Given an arbitrary UML diagram, we can mechanically produce a canonical grammar.

Objects are expressed as elements. They always have id attributes.
Properties are expressed as attributes.
Relations are expressed as attributes. The value of the attribute is an IDREF (or space-separated list of IDREFS) to the related element. (Relations to objects potentially not in the serialized instance are of datatype URI or URIS.)
The top-level element is the name of the package or message.
The top-level element has a content model that allows any other element type in any order.
If an object can only be referenced once, and its existence is dependent on the existence of another element, it may also appear in the content model of the referencing element (which continues to have an attribute making the relation explicit).
Regarding ordering, content models use a group that allows sub-elements to appear in any order.
Associations have two roles (each role is the 'inverse' of the other). While the graph could be serialized by representing only one role, processing by the reader is eased if both roles are explicitly represented. This is a trade-off between expense for the writer versus expense for the reader. Either form is acceptable as 'canonical model.' If one must represent only one side, we recommend the following process for choosing sides:

1. If only one role is named, use that, else
2. Pick the role with the smallest maximum cardinality, else
3. Pick the role with the largest minimum cardinality, else
4. Pick the role with the shortest name, else
5. Pick the role whose name appears first in the alphabet.

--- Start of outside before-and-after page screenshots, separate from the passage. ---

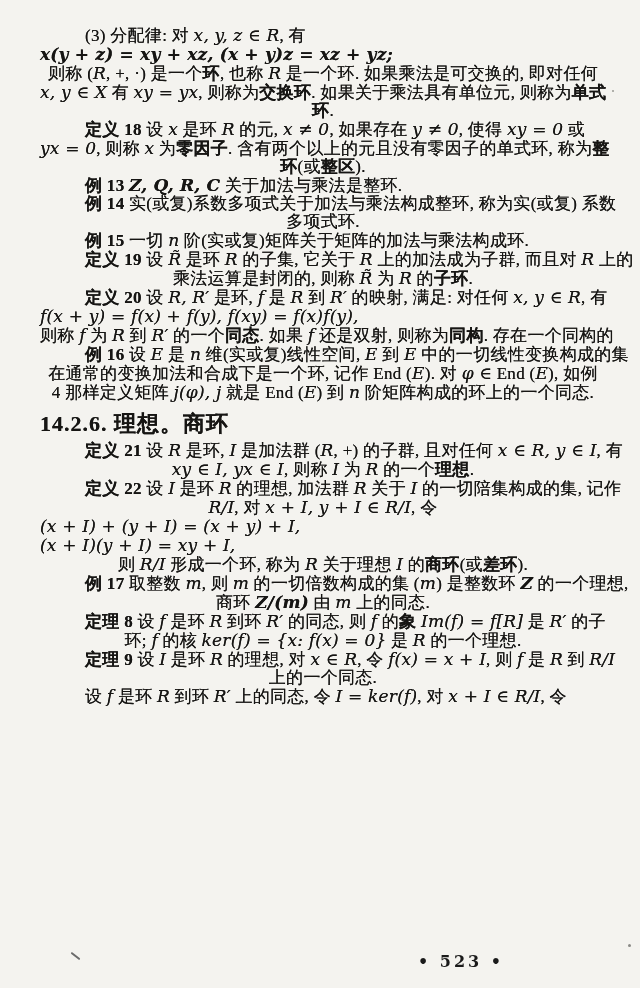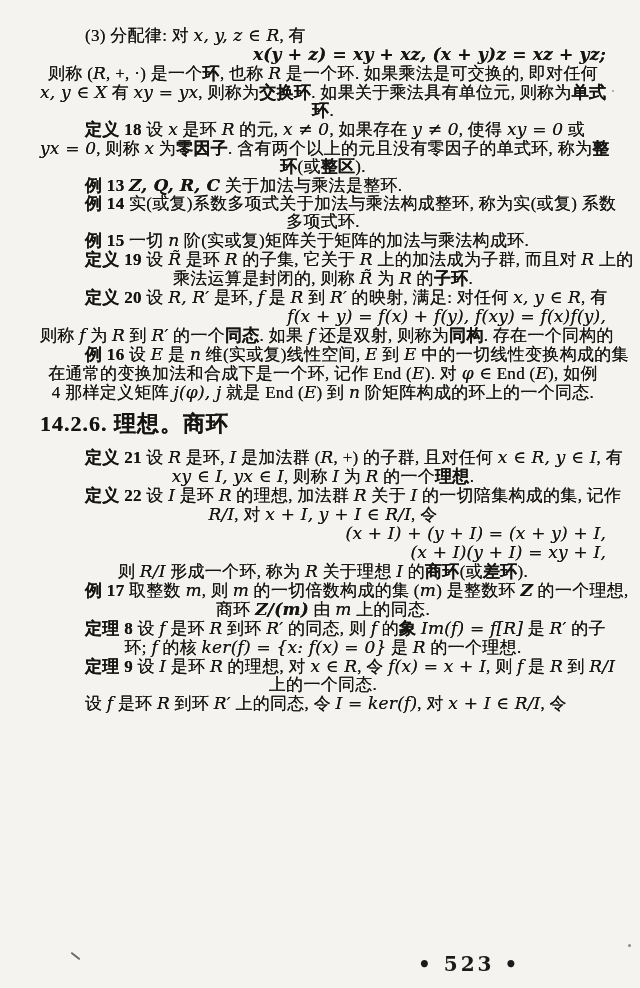"x(y + z) = xy" .line.center { text-align: right -> left }
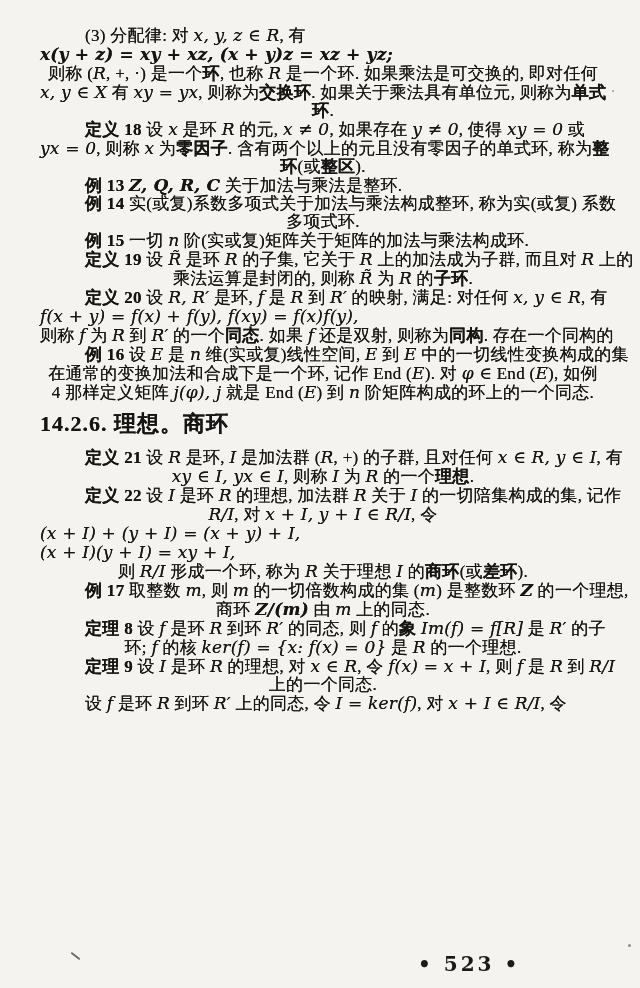"14.2.6. 理想。商环" .line.header { margin-bottom: 11px -> 4px }
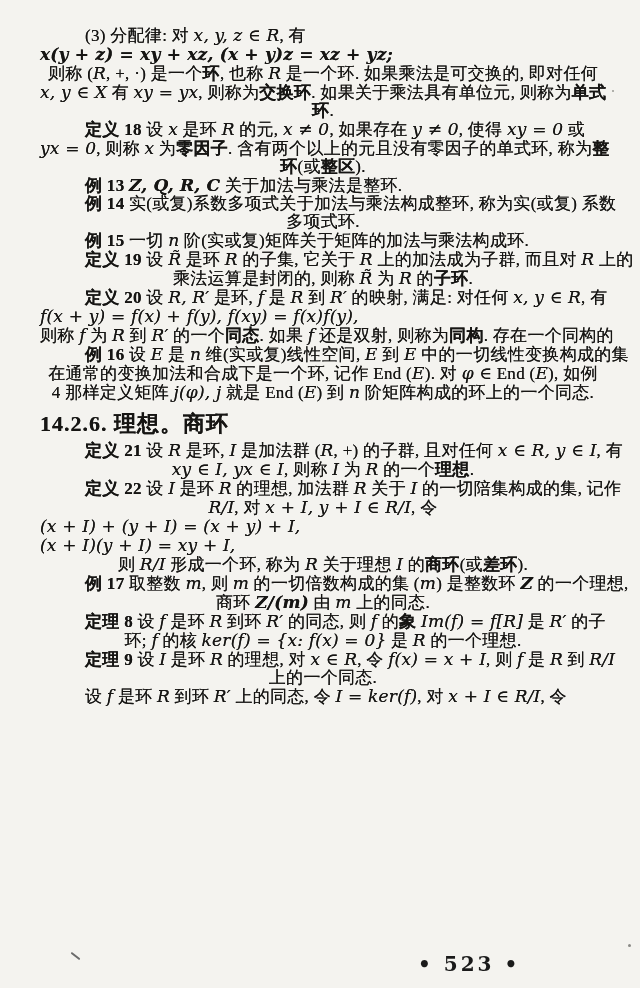"• 523 •" .footer { font-size: 20px -> 16px }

3.2 Graph to XML Instance Conversion

Emit the top-level element tag corresponding to the package or message. Within this,
Walk the graph using any of the well-known techniques. For each node,

1. Emit an element corresponding to the node, with the generic identifier indicating the node's type and with a unique id attribute/value. Emit attributes corresponding to each property and relation, where the value of a relation is expressed as an IDREF if the object of the relation is in the graph, else as a full URI. If order of related nodes is significant, emit relations in that order.
2. Optionally, if the object of a relation is known to be only potentially referred to by a single node, emit that object node as a child element, following these rules recursively. Else defer to later in the graph walk.
3. When a graph edge has an inverse edge (e.g. 'teaches' and 'taughtBy') emit both.

3.3 XML Instance to Graph Conversion

For each element in the document, create a node identified by the id attribute of the element, and with a node type given by the type of the element.
For each relation (IDREF or IDREFS) attribute of each element create an edge whose role name is identified by the attribute's name and whose value is the node identified by the attribute's value.
For each property attribute of each element create a property whose role name is identified by the attribute's name and whose value is the attribute's value. The type of the value is identified by the datatype of the attribute.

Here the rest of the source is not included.